→ **What the task requires**
Lines from the top of the entries down to the line with "total: 150.49 -> 102.00" must be set down exactly as they stand, with both ends retained.

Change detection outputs
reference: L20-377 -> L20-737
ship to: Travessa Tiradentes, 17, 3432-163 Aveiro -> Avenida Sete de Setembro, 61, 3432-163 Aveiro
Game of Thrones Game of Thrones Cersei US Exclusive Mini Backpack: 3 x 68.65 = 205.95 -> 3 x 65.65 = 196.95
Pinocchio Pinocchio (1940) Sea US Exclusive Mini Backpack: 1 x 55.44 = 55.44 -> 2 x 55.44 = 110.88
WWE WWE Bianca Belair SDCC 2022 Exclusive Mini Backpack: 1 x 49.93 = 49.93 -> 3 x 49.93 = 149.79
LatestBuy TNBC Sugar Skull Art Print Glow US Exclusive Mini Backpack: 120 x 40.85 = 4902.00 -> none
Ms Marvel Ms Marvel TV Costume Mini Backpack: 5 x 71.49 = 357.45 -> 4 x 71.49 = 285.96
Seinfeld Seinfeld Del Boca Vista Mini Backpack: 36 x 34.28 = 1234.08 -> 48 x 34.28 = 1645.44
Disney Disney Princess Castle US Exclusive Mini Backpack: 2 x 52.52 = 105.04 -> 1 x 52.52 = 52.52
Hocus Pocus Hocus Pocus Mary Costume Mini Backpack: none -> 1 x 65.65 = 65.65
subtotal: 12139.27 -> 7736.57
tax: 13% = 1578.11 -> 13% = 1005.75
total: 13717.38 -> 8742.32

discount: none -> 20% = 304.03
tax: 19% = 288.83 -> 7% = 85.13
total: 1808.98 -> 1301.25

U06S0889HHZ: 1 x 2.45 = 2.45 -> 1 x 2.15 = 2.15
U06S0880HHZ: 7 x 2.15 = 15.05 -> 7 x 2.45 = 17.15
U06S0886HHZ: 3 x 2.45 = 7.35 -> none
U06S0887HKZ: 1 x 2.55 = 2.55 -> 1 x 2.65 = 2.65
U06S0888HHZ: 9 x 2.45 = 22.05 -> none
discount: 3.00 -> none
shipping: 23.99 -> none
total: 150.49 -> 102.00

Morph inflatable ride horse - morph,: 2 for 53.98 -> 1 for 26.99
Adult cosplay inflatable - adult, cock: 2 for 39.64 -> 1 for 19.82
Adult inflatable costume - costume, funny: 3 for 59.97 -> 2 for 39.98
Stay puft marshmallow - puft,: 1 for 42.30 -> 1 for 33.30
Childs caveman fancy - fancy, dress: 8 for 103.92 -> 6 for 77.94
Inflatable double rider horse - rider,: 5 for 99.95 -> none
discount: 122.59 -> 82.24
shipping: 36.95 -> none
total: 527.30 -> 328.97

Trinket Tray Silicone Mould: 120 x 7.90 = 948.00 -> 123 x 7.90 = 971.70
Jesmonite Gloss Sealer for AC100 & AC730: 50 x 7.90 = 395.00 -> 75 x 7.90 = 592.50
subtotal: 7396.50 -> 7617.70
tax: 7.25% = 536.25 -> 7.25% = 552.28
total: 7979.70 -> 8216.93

→ **Written response**
reference: L20-377 -> L20-737
ship to: Travessa Tiradentes, 17, 3432-163 Aveiro -> Avenida Sete de Setembro, 61, 3432-163 Aveiro
Game of Thrones Game of Thrones Cersei US Exclusive Mini Backpack: 3 x 68.65 = 205.95 -> 3 x 65.65 = 196.95
Pinocchio Pinocchio (1940) Sea US Exclusive Mini Backpack: 1 x 55.44 = 55.44 -> 2 x 55.44 = 110.88
WWE WWE Bianca Belair SDCC 2022 Exclusive Mini Backpack: 1 x 49.93 = 49.93 -> 3 x 49.93 = 149.79
LatestBuy TNBC Sugar Skull Art Print Glow US Exclusive Mini Backpack: 120 x 40.85 = 4902.00 -> none
Ms Marvel Ms Marvel TV Costume Mini Backpack: 5 x 71.49 = 357.45 -> 4 x 71.49 = 285.96
Seinfeld Seinfeld Del Boca Vista Mini Backpack: 36 x 34.28 = 1234.08 -> 48 x 34.28 = 1645.44
Disney Disney Princess Castle US Exclusive Mini Backpack: 2 x 52.52 = 105.04 -> 1 x 52.52 = 52.52
Hocus Pocus Hocus Pocus Mary Costume Mini Backpack: none -> 1 x 65.65 = 65.65
subtotal: 12139.27 -> 7736.57
tax: 13% = 1578.11 -> 13% = 1005.75
total: 13717.38 -> 8742.32

discount: none -> 20% = 304.03
tax: 19% = 288.83 -> 7% = 85.13
total: 1808.98 -> 1301.25

U06S0889HHZ: 1 x 2.45 = 2.45 -> 1 x 2.15 = 2.15
U06S0880HHZ: 7 x 2.15 = 15.05 -> 7 x 2.45 = 17.15
U06S0886HHZ: 3 x 2.45 = 7.35 -> none
U06S0887HKZ: 1 x 2.55 = 2.55 -> 1 x 2.65 = 2.65
U06S0888HHZ: 9 x 2.45 = 22.05 -> none
discount: 3.00 -> none
shipping: 23.99 -> none
total: 150.49 -> 102.00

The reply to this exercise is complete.